The Decomposition of DSP's Control Logic Block

Borisav Jovanović, Milunka Damnjanović, Dejan Stevanović

Abstract – The paper considers the architecture and low power design aspects of the digital signal processing block embedded into a three-phase integrated power meter IC. Utilized power reduction techniques were focused on the optimization of control logic block. The operations that control unit performs are described together with power-optimization results.

Keywords - digital signal processing, power optimization.

I. INTRODUCTION

Nowadays, the most of circuits used for measurement of power line parameters embed digital signal processors (DSP). This paper proposes a DSP circuit which enables high performances at the level as those obtained with commercial DSP microprocessors, and at the same time, saves the occupied chip area and minimizes power consumption.

The proposed DSP circuit is incorporated into Integrated Power Meter (IPM) system-on-chip. DSP receives from AD converters [1] and digital filters [2] 16-bit digital samples of voltage, current and phase-shifted voltage signals at data-rate of 4096 samples per second, and calculates following power-line parameters:

- root mean square values for voltage and current,
- mean values for active power, reactive power, distortion and apparent power,
- active and reactive energy,
- power factor, and
- frequency.

The measurement range for current signal is from 10mA RMS to 100A RMS, and for voltage it is up to 300V RMS. The results are obtained for three power line phases.

The paper explains the operations performed by DSP, including the novel digital filtering methods, used for processing the instantaneous values of current- and voltage-sample signals. Besides, new circuit for distortion power measurement is presented. Since DSP's control unit is one of largest and most power consuming DSP's part, the paper presents the utilized techniques for power minimization, which are mainly focused on optimization of control logic block.

Borisav Jovanović and Milunka Damnjanović are with the Department of Electronics, Faculty of Electronic Engineering, University of Niš, Aleksandra Medvedeva 14, 18000 Niš, Serbia, E-mail: {borisav.jovanovic, milunka.damnjanovic} @elfak.ni.ac.rs.

Dejan Stevanović is with The Innovation Center, School of Electrical Engineering, University of Belgrade, d.o.o. (ICEF), Bul.
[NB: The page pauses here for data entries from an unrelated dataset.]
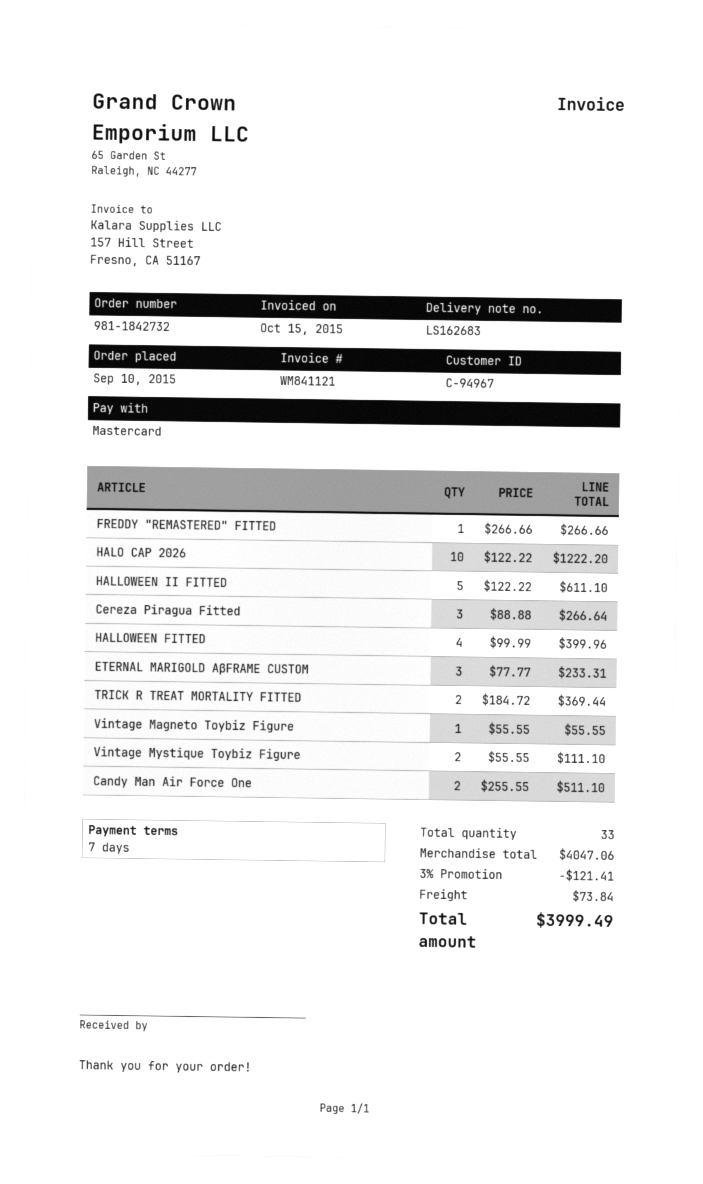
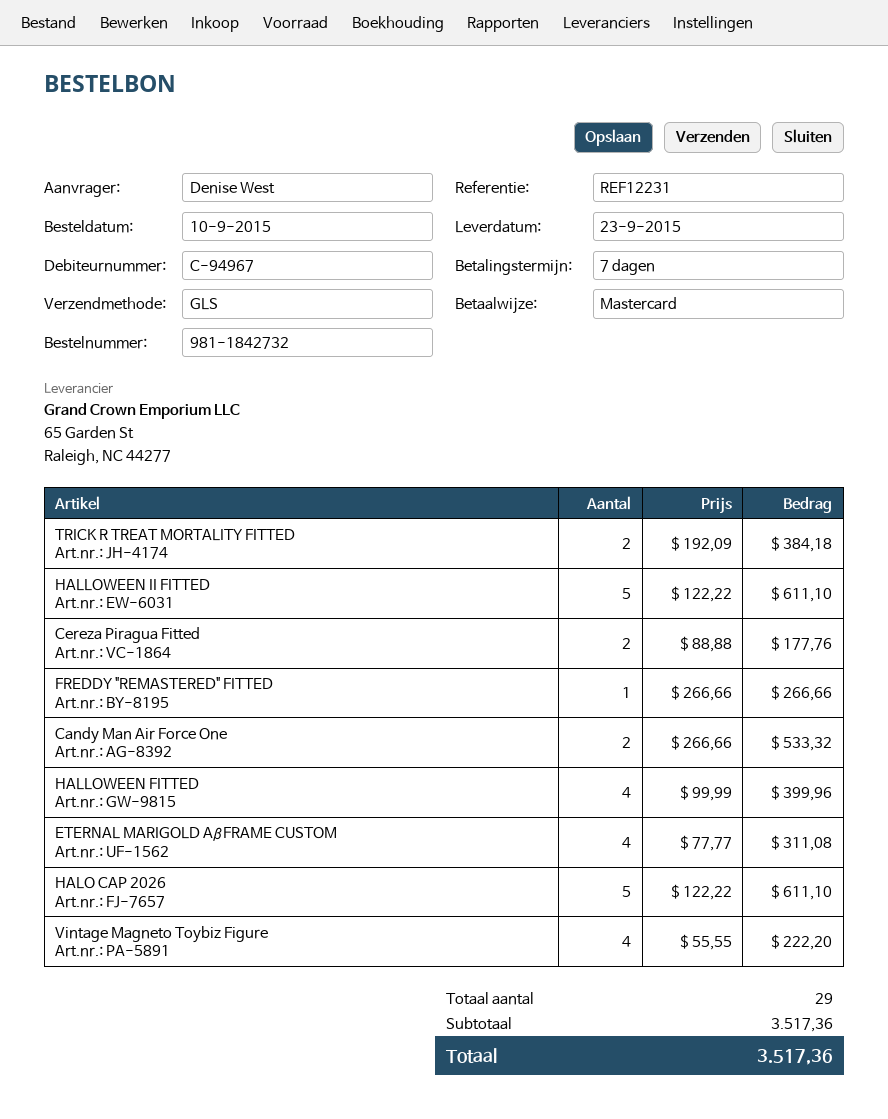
HALO CAP 2026: 10 x 122.22 = 1222.20 -> 5 x 122.22 = 611.10
Cereza Piragua Fitted: 3 x 88.88 = 266.64 -> 2 x 88.88 = 177.76
ETERNAL MARIGOLD AβFRAME CUSTOM: 3 x 77.77 = 233.31 -> 4 x 77.77 = 311.08
TRICK R TREAT MORTALITY FITTED: 2 x 184.72 = 369.44 -> 2 x 192.09 = 384.18
Vintage Magneto Toybiz Figure: 1 x 55.55 = 55.55 -> 4 x 55.55 = 222.20
Vintage Mystique Toybiz Figure: 2 x 55.55 = 111.10 -> none
Candy Man Air Force One: 2 x 255.55 = 511.10 -> 2 x 266.66 = 533.32
total quantity: 33 -> 29
subtotal: 4047.06 -> 3517.36
discount: 3% = 121.41 -> none
shipping: 73.84 -> none
total: 3999.49 -> 3517.36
Kralja Aleksandra 73, 11120 Belgrade, Serbia, E-mail: dejan.stevanovic@venus.elfak.ni.ac.rs.

II. DSP’S OPERATION

A. Controller/datapath architecture

The architecture of DSP [3, 4] utilizes controller/datapath architecture and consists of several blocks:

- Block 1 – the part which consists of arithmetical units used for \(I^2, V^2, P, Q\) accumulating and energy calculation
- Block 2 - including arithmetical operators used for calculation of current and voltage RMS, power factor, active, reactive, distortion and apparent power
- Block 3 - control unit that controls all other parts of DSP.
- Block 4 - frequency measurement circuit
- Block 5 - RAM memory block storing the measurement results

DSP's control unit (Block 3) is implemented as finite state machine (FSM). During DSP’s measurement operation, the control unit periodically executes main state sequence that lasts 1024 clock periods [5], repeated 4096 times during the time interval of one second. The sequence is divided into four sub-sequences called R, S, T and E that lasts 256 clock periods each. The first three sub-sequences R, S and T control the calculations made for each phase of the three-phase energy system. The fourth sub-sequence, denoted E, manages the calculations that are periodically repeated every second [5].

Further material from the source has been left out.